» **EXERCISE DATA**:
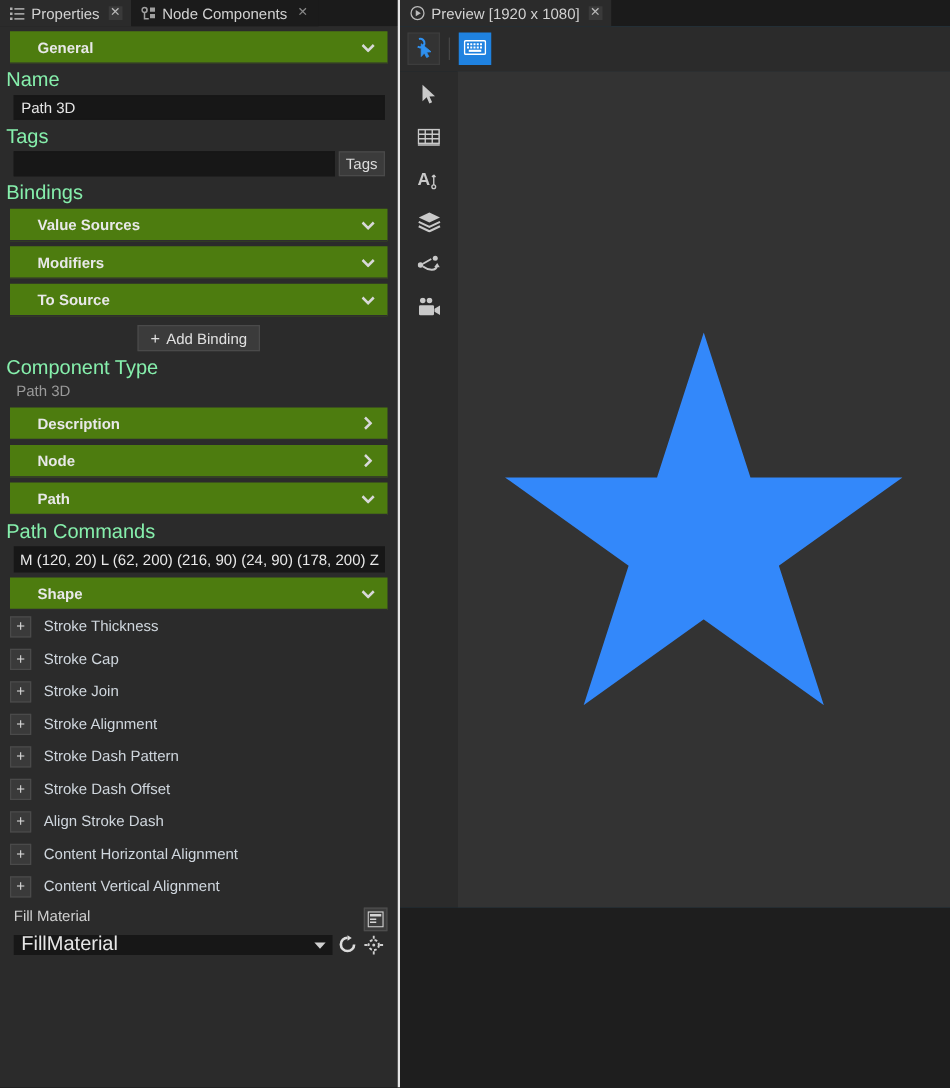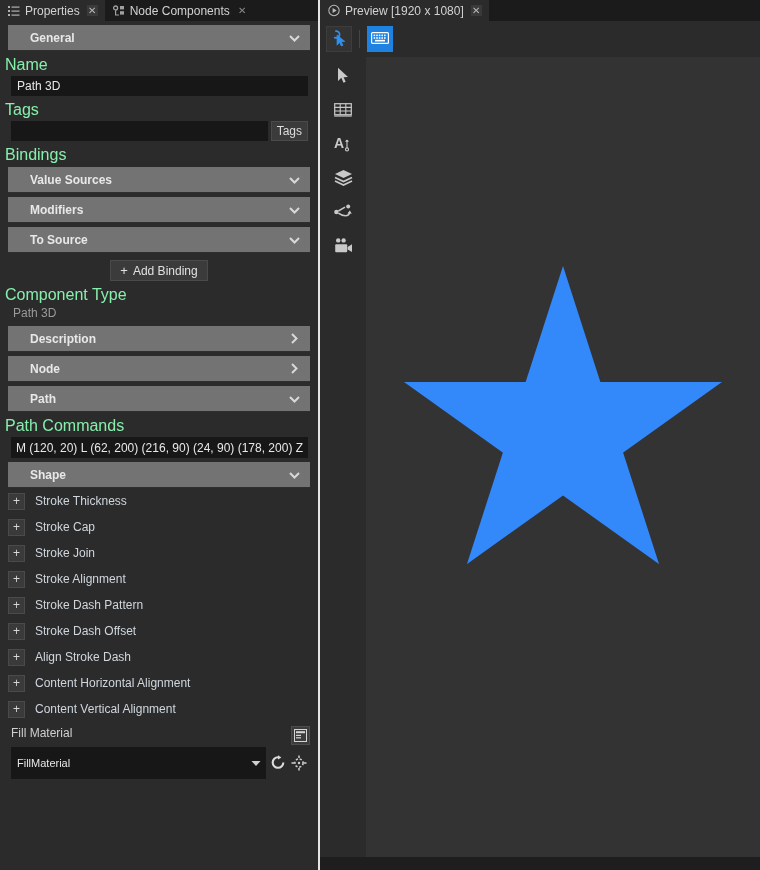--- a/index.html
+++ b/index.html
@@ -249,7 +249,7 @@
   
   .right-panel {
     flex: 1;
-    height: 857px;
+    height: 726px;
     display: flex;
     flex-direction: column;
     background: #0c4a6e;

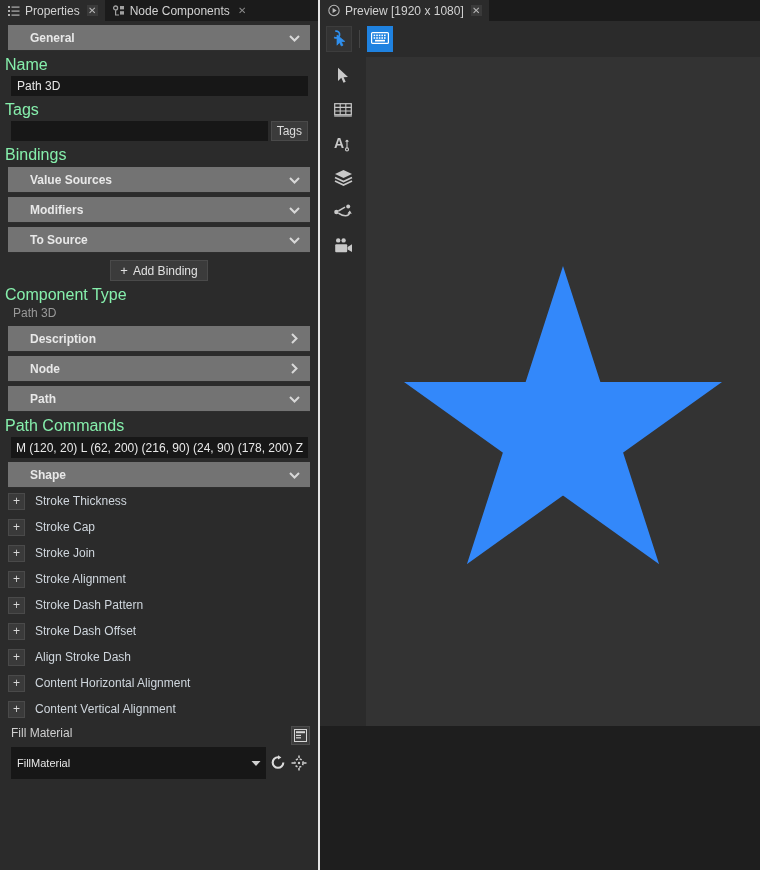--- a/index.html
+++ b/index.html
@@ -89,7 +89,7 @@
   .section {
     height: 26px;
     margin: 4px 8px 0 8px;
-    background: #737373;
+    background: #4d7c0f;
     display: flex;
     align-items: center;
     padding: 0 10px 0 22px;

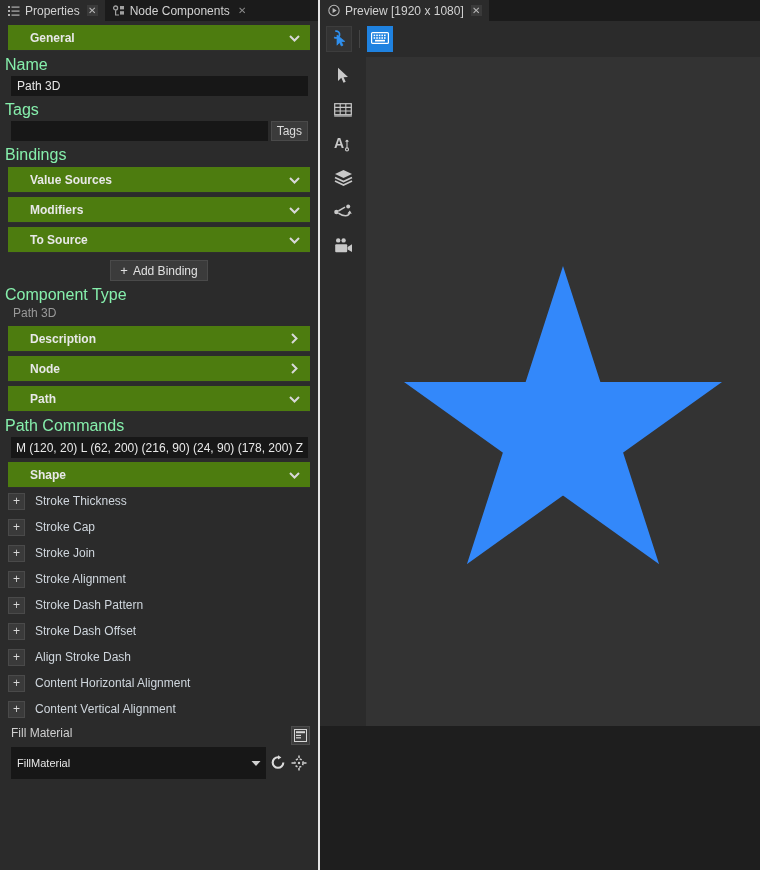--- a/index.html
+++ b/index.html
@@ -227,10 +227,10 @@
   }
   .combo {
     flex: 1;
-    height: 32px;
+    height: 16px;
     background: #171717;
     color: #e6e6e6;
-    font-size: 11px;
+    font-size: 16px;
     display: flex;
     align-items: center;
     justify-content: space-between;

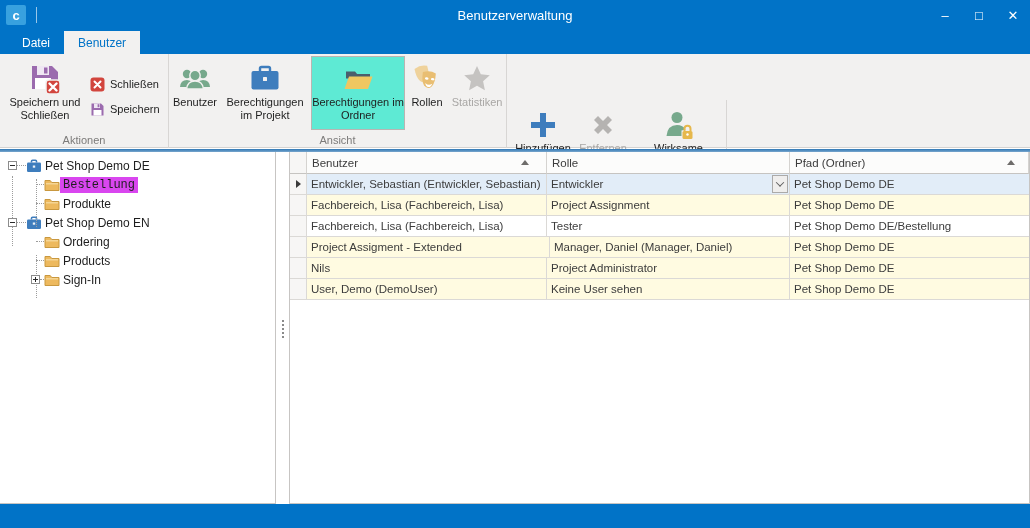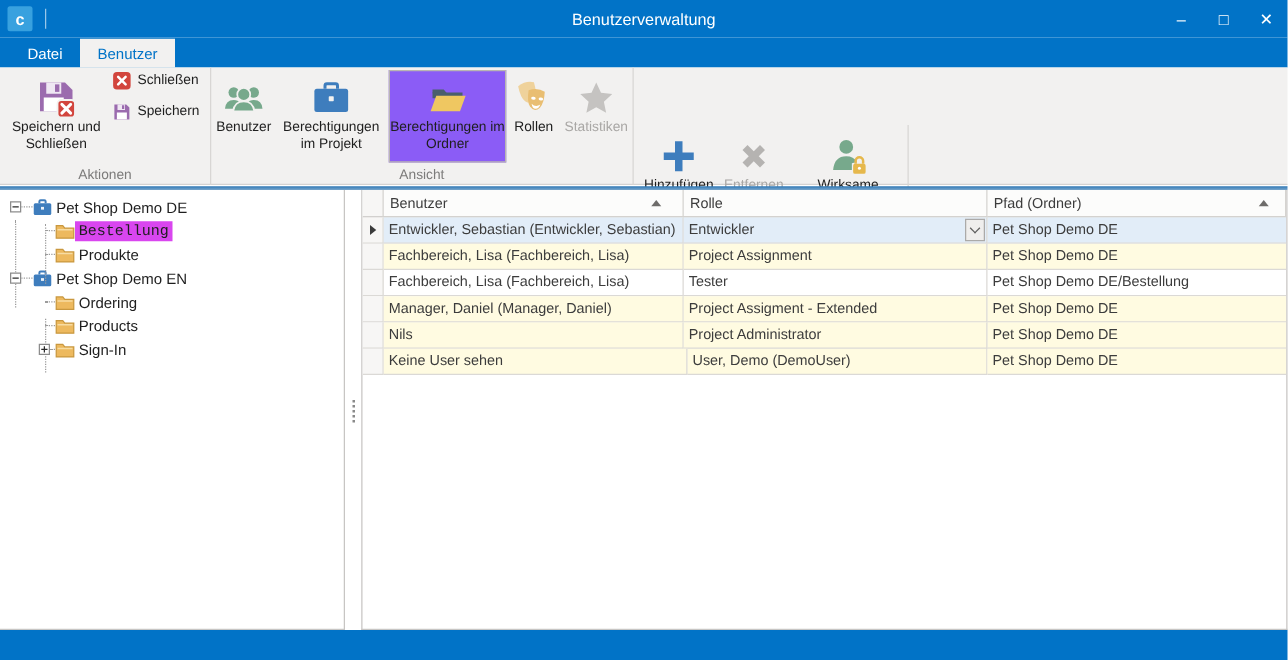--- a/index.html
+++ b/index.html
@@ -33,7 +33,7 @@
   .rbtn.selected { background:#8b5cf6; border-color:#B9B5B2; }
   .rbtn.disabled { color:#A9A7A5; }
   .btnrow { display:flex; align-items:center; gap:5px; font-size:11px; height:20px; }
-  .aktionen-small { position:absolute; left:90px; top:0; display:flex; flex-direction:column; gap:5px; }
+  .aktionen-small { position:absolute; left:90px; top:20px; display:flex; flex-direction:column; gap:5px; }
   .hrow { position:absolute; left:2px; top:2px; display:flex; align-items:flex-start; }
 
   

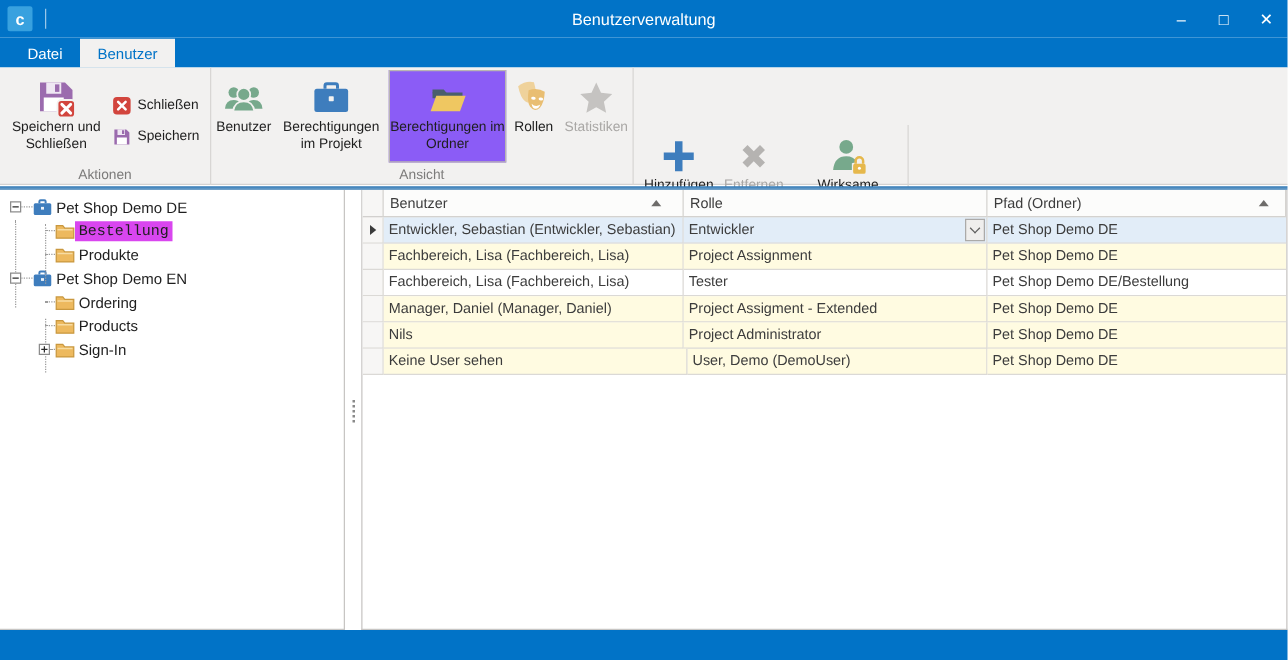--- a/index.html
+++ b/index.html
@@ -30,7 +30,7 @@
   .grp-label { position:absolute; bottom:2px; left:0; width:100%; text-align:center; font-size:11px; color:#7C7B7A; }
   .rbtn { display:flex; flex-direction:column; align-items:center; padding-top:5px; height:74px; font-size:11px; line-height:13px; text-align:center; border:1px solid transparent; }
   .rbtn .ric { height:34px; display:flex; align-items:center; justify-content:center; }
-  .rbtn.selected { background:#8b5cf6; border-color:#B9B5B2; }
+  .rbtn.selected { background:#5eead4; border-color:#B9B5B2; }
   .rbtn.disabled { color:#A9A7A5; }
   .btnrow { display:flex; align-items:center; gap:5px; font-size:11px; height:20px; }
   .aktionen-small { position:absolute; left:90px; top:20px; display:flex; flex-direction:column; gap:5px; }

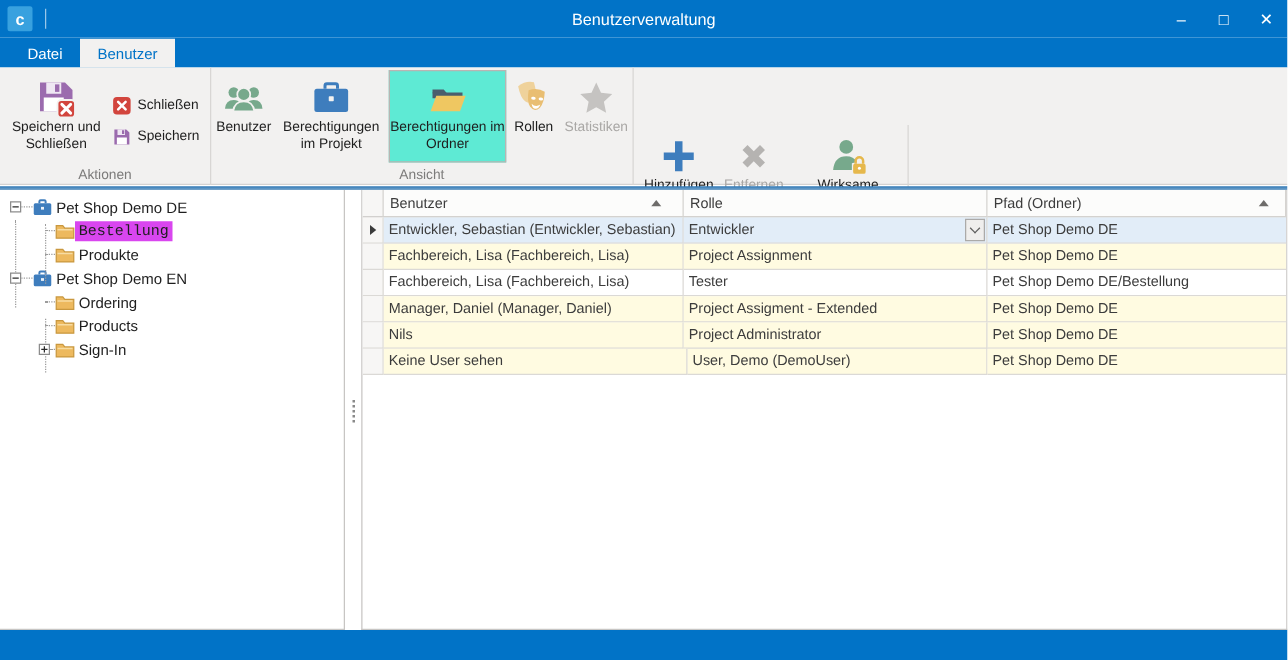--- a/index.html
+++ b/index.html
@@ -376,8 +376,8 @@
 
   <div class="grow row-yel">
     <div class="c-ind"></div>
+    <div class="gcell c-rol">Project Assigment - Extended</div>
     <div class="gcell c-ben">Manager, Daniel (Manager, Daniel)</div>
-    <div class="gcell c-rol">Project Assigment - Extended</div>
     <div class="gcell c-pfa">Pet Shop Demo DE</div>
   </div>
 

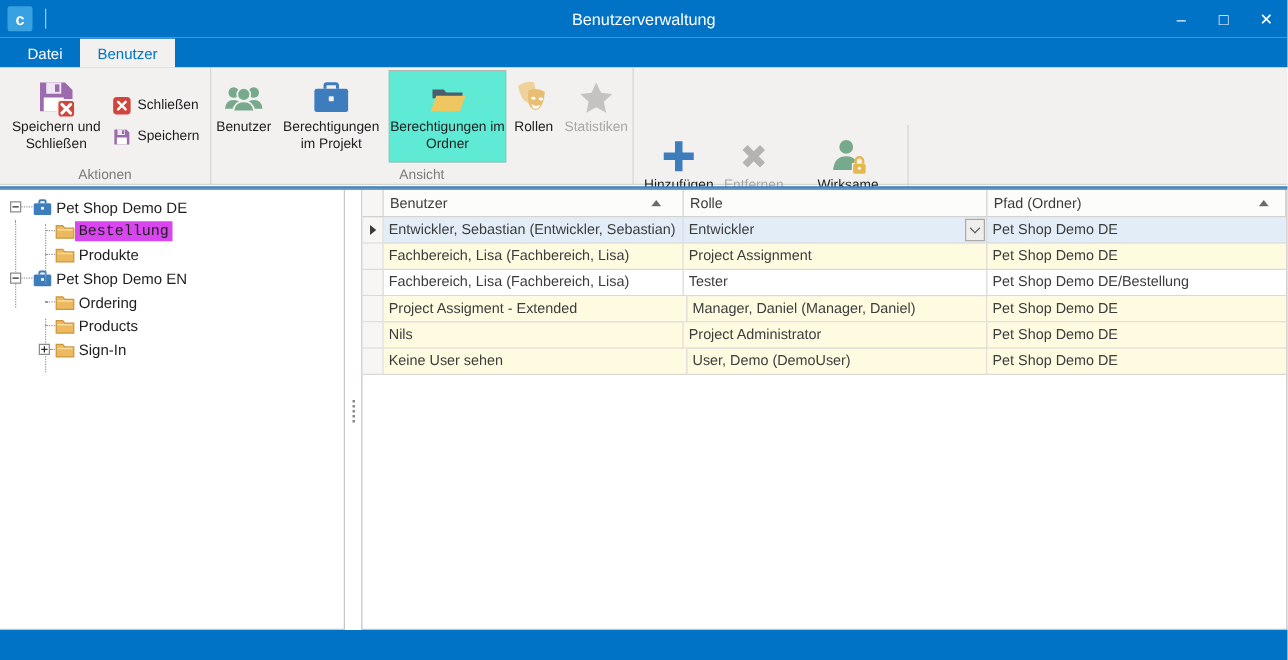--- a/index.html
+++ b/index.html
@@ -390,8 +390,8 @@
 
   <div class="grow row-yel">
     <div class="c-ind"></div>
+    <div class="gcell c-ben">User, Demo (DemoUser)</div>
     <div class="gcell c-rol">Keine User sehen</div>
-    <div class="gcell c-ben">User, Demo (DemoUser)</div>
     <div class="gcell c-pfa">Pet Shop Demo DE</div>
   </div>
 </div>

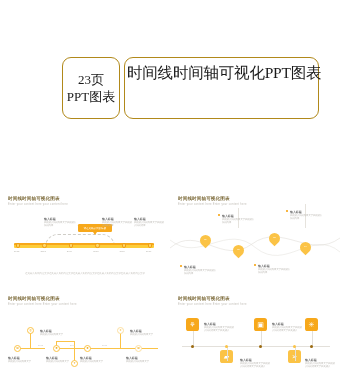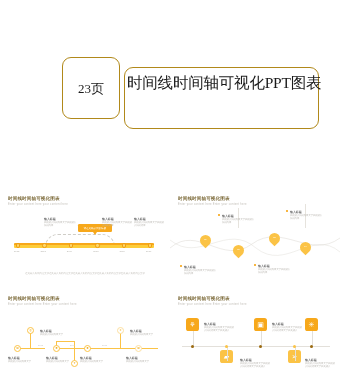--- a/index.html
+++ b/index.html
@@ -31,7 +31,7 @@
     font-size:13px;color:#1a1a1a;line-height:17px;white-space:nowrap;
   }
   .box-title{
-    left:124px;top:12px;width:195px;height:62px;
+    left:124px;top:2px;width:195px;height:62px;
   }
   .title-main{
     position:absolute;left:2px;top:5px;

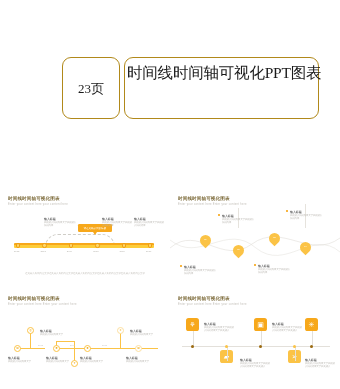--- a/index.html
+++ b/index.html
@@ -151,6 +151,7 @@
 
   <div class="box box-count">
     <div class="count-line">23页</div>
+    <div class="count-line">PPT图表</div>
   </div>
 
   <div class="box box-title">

» **WHAT THE TASK REQUIRES**: The pictures are to be omitted, and the rest of the listing is to be transcribed exactly.

» **WRITTEN RESPONSE**:
--- a/index.html
+++ b/index.html
@@ -249,7 +249,7 @@
   
   .right-panel {
     flex: 1;
-    height: 857px;
+    height: 726px;
     display: flex;
     flex-direction: column;
     background: #0c4a6e;

--- a/index.html
+++ b/index.html
@@ -89,7 +89,7 @@
   .section {
     height: 26px;
     margin: 4px 8px 0 8px;
-    background: #737373;
+    background: #4d7c0f;
     display: flex;
     align-items: center;
     padding: 0 10px 0 22px;

--- a/index.html
+++ b/index.html
@@ -227,10 +227,10 @@
   }
   .combo {
     flex: 1;
-    height: 32px;
+    height: 16px;
     background: #171717;
     color: #e6e6e6;
-    font-size: 11px;
+    font-size: 16px;
     display: flex;
     align-items: center;
     justify-content: space-between;

--- a/index.html
+++ b/index.html
@@ -33,7 +33,7 @@
   .rbtn.selected { background:#8b5cf6; border-color:#B9B5B2; }
   .rbtn.disabled { color:#A9A7A5; }
   .btnrow { display:flex; align-items:center; gap:5px; font-size:11px; height:20px; }
-  .aktionen-small { position:absolute; left:90px; top:0; display:flex; flex-direction:column; gap:5px; }
+  .aktionen-small { position:absolute; left:90px; top:20px; display:flex; flex-direction:column; gap:5px; }
   .hrow { position:absolute; left:2px; top:2px; display:flex; align-items:flex-start; }
 
   

--- a/index.html
+++ b/index.html
@@ -30,7 +30,7 @@
   .grp-label { position:absolute; bottom:2px; left:0; width:100%; text-align:center; font-size:11px; color:#7C7B7A; }
   .rbtn { display:flex; flex-direction:column; align-items:center; padding-top:5px; height:74px; font-size:11px; line-height:13px; text-align:center; border:1px solid transparent; }
   .rbtn .ric { height:34px; display:flex; align-items:center; justify-content:center; }
-  .rbtn.selected { background:#8b5cf6; border-color:#B9B5B2; }
+  .rbtn.selected { background:#5eead4; border-color:#B9B5B2; }
   .rbtn.disabled { color:#A9A7A5; }
   .btnrow { display:flex; align-items:center; gap:5px; font-size:11px; height:20px; }
   .aktionen-small { position:absolute; left:90px; top:20px; display:flex; flex-direction:column; gap:5px; }

--- a/index.html
+++ b/index.html
@@ -376,8 +376,8 @@
 
   <div class="grow row-yel">
     <div class="c-ind"></div>
+    <div class="gcell c-rol">Project Assigment - Extended</div>
     <div class="gcell c-ben">Manager, Daniel (Manager, Daniel)</div>
-    <div class="gcell c-rol">Project Assigment - Extended</div>
     <div class="gcell c-pfa">Pet Shop Demo DE</div>
   </div>
 

--- a/index.html
+++ b/index.html
@@ -390,8 +390,8 @@
 
   <div class="grow row-yel">
     <div class="c-ind"></div>
+    <div class="gcell c-ben">User, Demo (DemoUser)</div>
     <div class="gcell c-rol">Keine User sehen</div>
-    <div class="gcell c-ben">User, Demo (DemoUser)</div>
     <div class="gcell c-pfa">Pet Shop Demo DE</div>
   </div>
 </div>

--- a/index.html
+++ b/index.html
@@ -31,7 +31,7 @@
     font-size:13px;color:#1a1a1a;line-height:17px;white-space:nowrap;
   }
   .box-title{
-    left:124px;top:12px;width:195px;height:62px;
+    left:124px;top:2px;width:195px;height:62px;
   }
   .title-main{
     position:absolute;left:2px;top:5px;

--- a/index.html
+++ b/index.html
@@ -151,6 +151,7 @@
 
   <div class="box box-count">
     <div class="count-line">23页</div>
+    <div class="count-line">PPT图表</div>
   </div>
 
   <div class="box box-title">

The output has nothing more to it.